[Stored data]
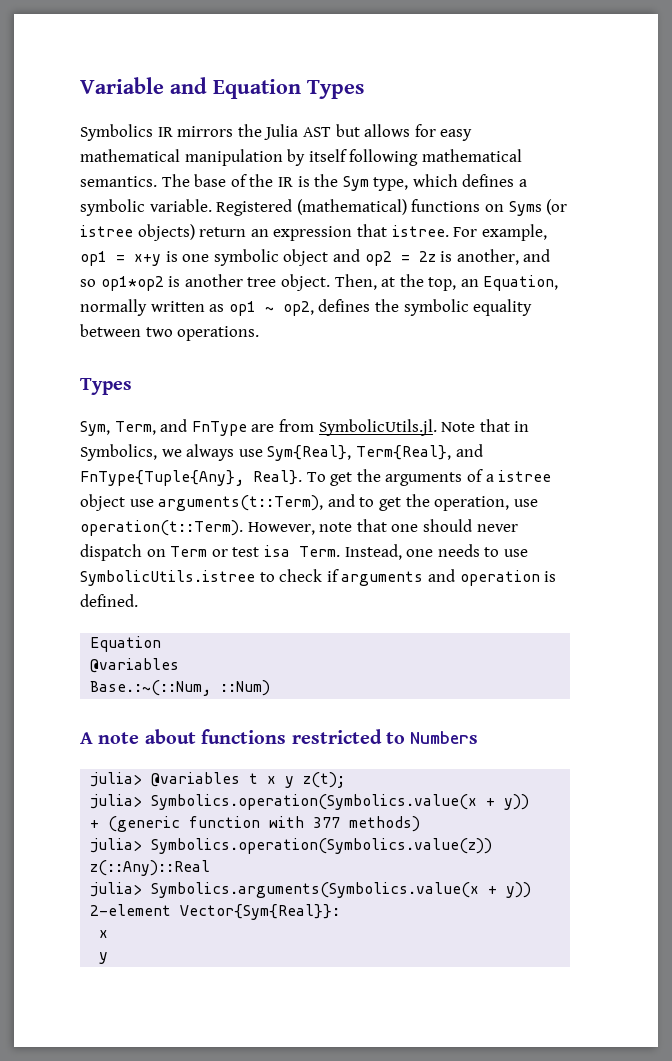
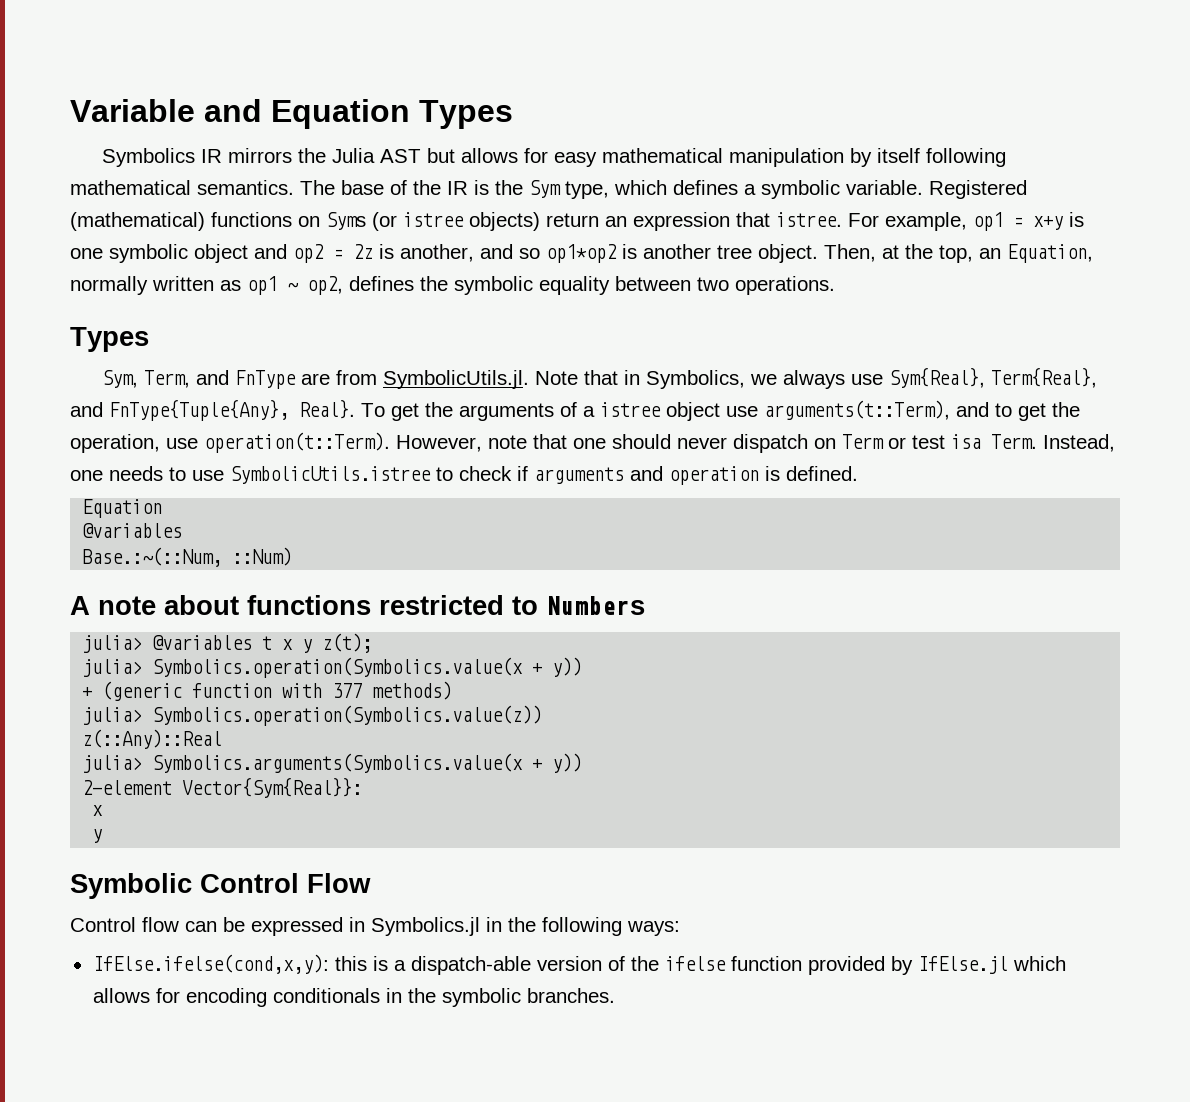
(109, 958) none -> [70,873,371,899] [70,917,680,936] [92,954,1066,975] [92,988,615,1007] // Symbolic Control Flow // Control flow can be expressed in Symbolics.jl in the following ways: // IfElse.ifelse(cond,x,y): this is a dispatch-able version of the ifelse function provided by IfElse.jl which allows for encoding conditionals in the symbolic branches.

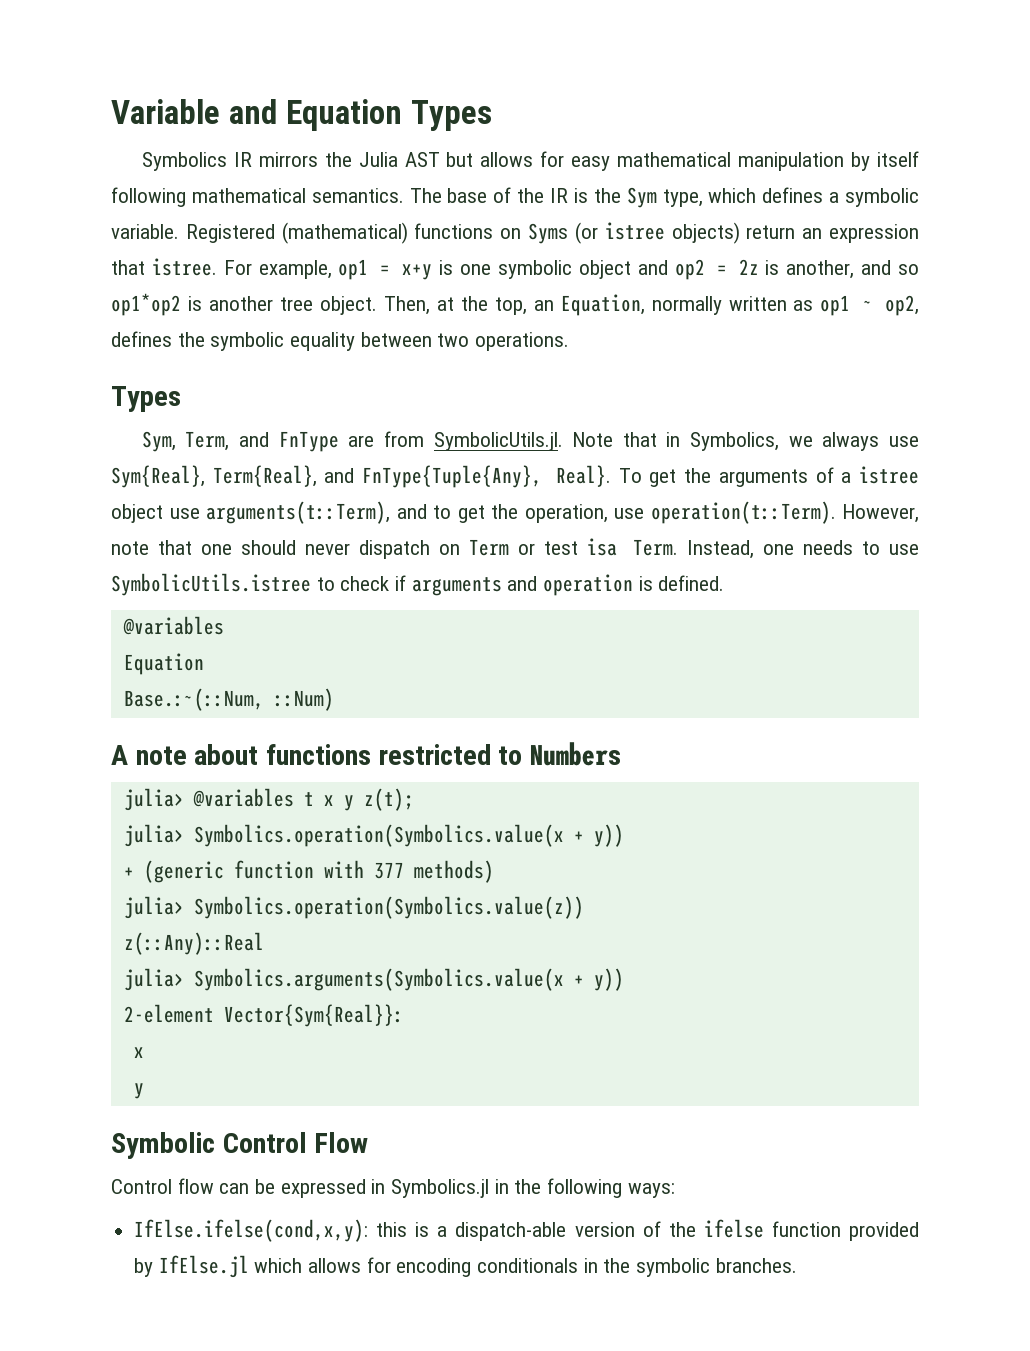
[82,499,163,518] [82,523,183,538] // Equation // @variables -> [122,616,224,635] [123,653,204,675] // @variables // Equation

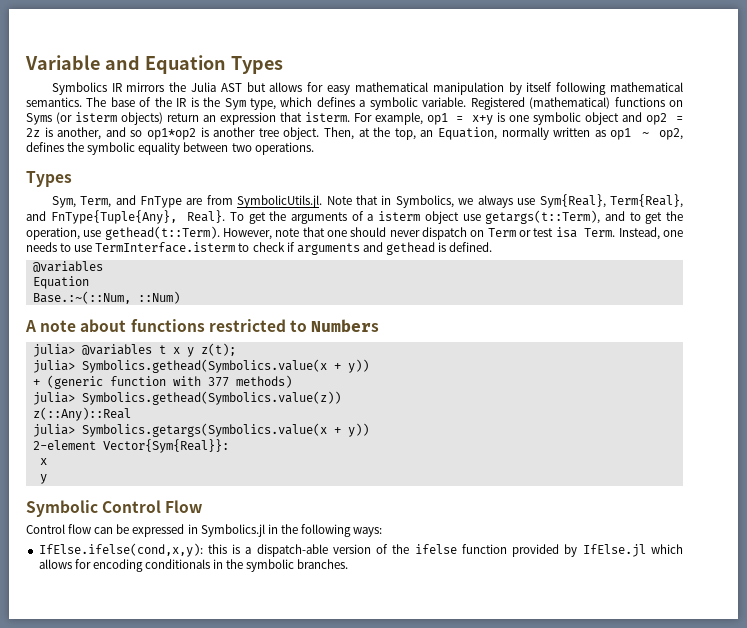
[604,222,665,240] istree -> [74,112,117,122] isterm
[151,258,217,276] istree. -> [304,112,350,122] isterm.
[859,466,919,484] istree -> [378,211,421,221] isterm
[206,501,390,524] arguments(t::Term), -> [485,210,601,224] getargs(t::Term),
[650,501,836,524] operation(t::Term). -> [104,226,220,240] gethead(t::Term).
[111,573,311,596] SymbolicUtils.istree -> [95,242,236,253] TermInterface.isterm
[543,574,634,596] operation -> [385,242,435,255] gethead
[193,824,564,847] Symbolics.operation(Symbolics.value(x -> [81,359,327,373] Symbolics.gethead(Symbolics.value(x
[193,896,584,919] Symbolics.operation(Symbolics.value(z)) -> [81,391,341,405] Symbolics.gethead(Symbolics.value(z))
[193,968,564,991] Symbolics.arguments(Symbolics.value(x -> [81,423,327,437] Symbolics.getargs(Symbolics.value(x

| What the task asks |
Only the lines from the one containing "[82,499,163,518] [82,523,183,538] //" through the final line of the data are to be written out, exactly as they stand and without pictures.

| Task solution |
[82,499,163,518] [82,523,183,538] // Equation // @variables -> [122,616,224,635] [123,653,204,675] // @variables // Equation

[604,222,665,240] istree -> [74,112,117,122] isterm
[151,258,217,276] istree. -> [304,112,350,122] isterm.
[859,466,919,484] istree -> [378,211,421,221] isterm
[206,501,390,524] arguments(t::Term), -> [485,210,601,224] getargs(t::Term),
[650,501,836,524] operation(t::Term). -> [104,226,220,240] gethead(t::Term).
[111,573,311,596] SymbolicUtils.istree -> [95,242,236,253] TermInterface.isterm
[543,574,634,596] operation -> [385,242,435,255] gethead
[193,824,564,847] Symbolics.operation(Symbolics.value(x -> [81,359,327,373] Symbolics.gethead(Symbolics.value(x
[193,896,584,919] Symbolics.operation(Symbolics.value(z)) -> [81,391,341,405] Symbolics.gethead(Symbolics.value(z))
[193,968,564,991] Symbolics.arguments(Symbolics.value(x -> [81,423,327,437] Symbolics.getargs(Symbolics.value(x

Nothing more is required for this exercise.